EPS 95, or Employee Pension Scheme 1995, is a social security scheme that was launched by the Employees’ Provident Fund Organisation on November 19th 1995. This scheme provides pension benefits after retirement to employees working in the organised sector. EPFO administers the system and assures that employees who have reached the age of 58 will receive a pension.

The benefits of this scheme are available to both existing as well as new EPF members. Both the contracting parties, which include the employee and employer, contribute 12% of the employee’s wage, including the basic salary and dearness allowance (DA), to the EPF. Every month, an employee’s entire contribution is made to the EPF. On the other hand, 8.33% of the employer’s contribution goes to the Employees’ Pension Scheme, and the remaining 3.67% goes to the Employees’ Provident Fund

EPS 95 Minimum Pension 

No matter how much you contribute towards the Employee Pension Scheme, there is a minimum range of pensions set by the Government of India. Employees will receive this amount irrespective of how much you contribute. 

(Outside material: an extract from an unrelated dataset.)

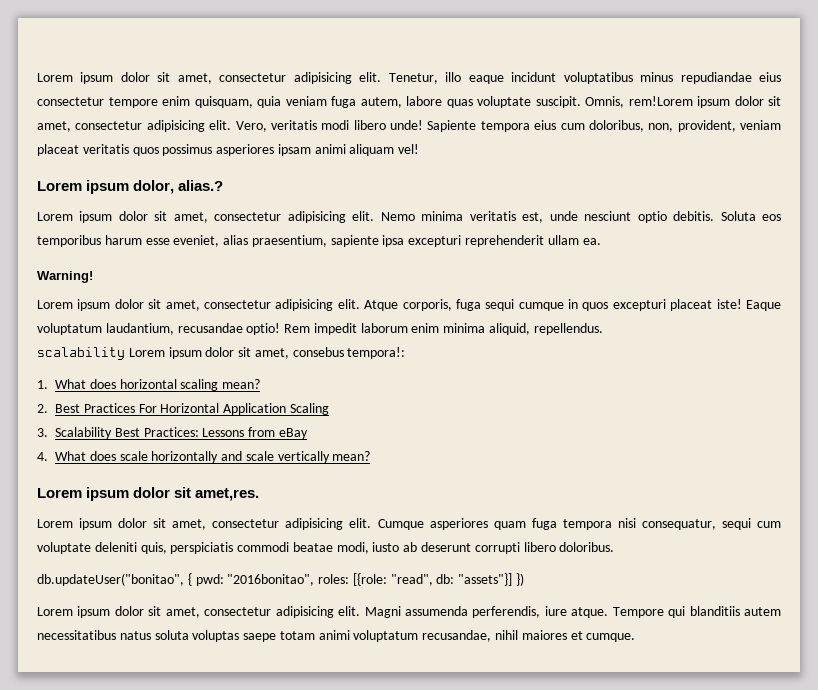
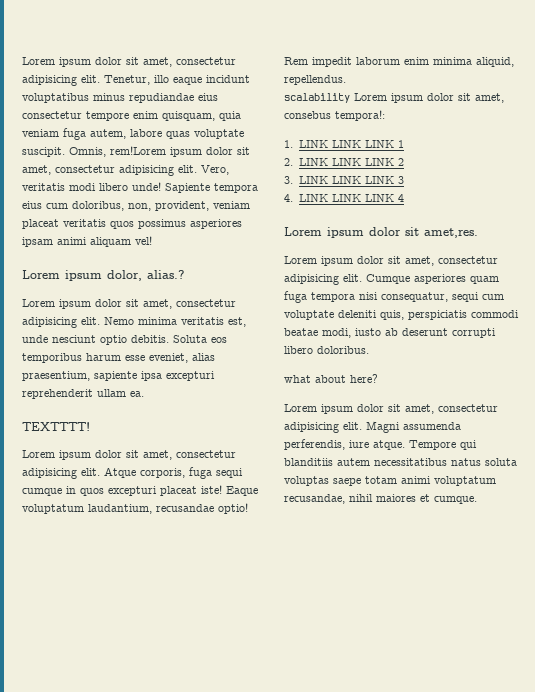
[37,271,93,283] Warning! -> [22,422,90,431] TEXTTTT!
[55,379,261,391] [37,403,329,415] [37,427,308,439] [37,451,371,463] What does horizontal scaling mean? // 2. Best Practices For Horizontal Application Scaling // 3. Scalability Best Practices: Lessons from eBay // 4. What does scale horizontally and scale vertically mean? -> [298,140,404,148] [284,158,404,166] [284,176,404,184] [284,194,404,202] LINK LINK LINK 1 // 2. LINK LINK LINK 2 // 3. LINK LINK LINK 3 // 4. LINK LINK LINK 4
[37,573,525,586] db.updateUser("bonitao", { pwd: "2016bonitao", roles: [{role: "read", db: "assets"}] }) -> [284,374,378,383] what about here?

Under this scheme, the government offers a fixed minimum pension ranging from Rs.1,000 to Rs.2,000 monthly to pensioners. This was started by the government on September 1st, 2014, along with providing additional budgetary support to the EPF scheme. 

Other than the contribution of the employee and employer, the Government offers budgetary support of 1.16% of the wages of each employee to the Employees’ Provident Fund Scheme. This added support from the Government will be up to a maximum of Rs.15,000 every month.

EPS 95 Pension Latest News 

As per a press release issued on May 3rd, 2023, by the Ministry of Labour & Employment, employees opting for a higher EPS pension will not have to contribute to it. The additional 1.16% of the salary they would have to pay from above the wage ceiling will now be drawn from the 12% of the employer’s contribution. This decision has been taken as per the announcement of the Supreme Court to devise a replacement methodology.

Along with this, the deadline to apply for a higher pension has been extended to June 26th 2023. According to the current pension calculation method under EPS 95, your pension will depend on the total length of service and average basic salary in the last 5 years. Therefore, the longer your service period, the more you will benefit from the pension rule.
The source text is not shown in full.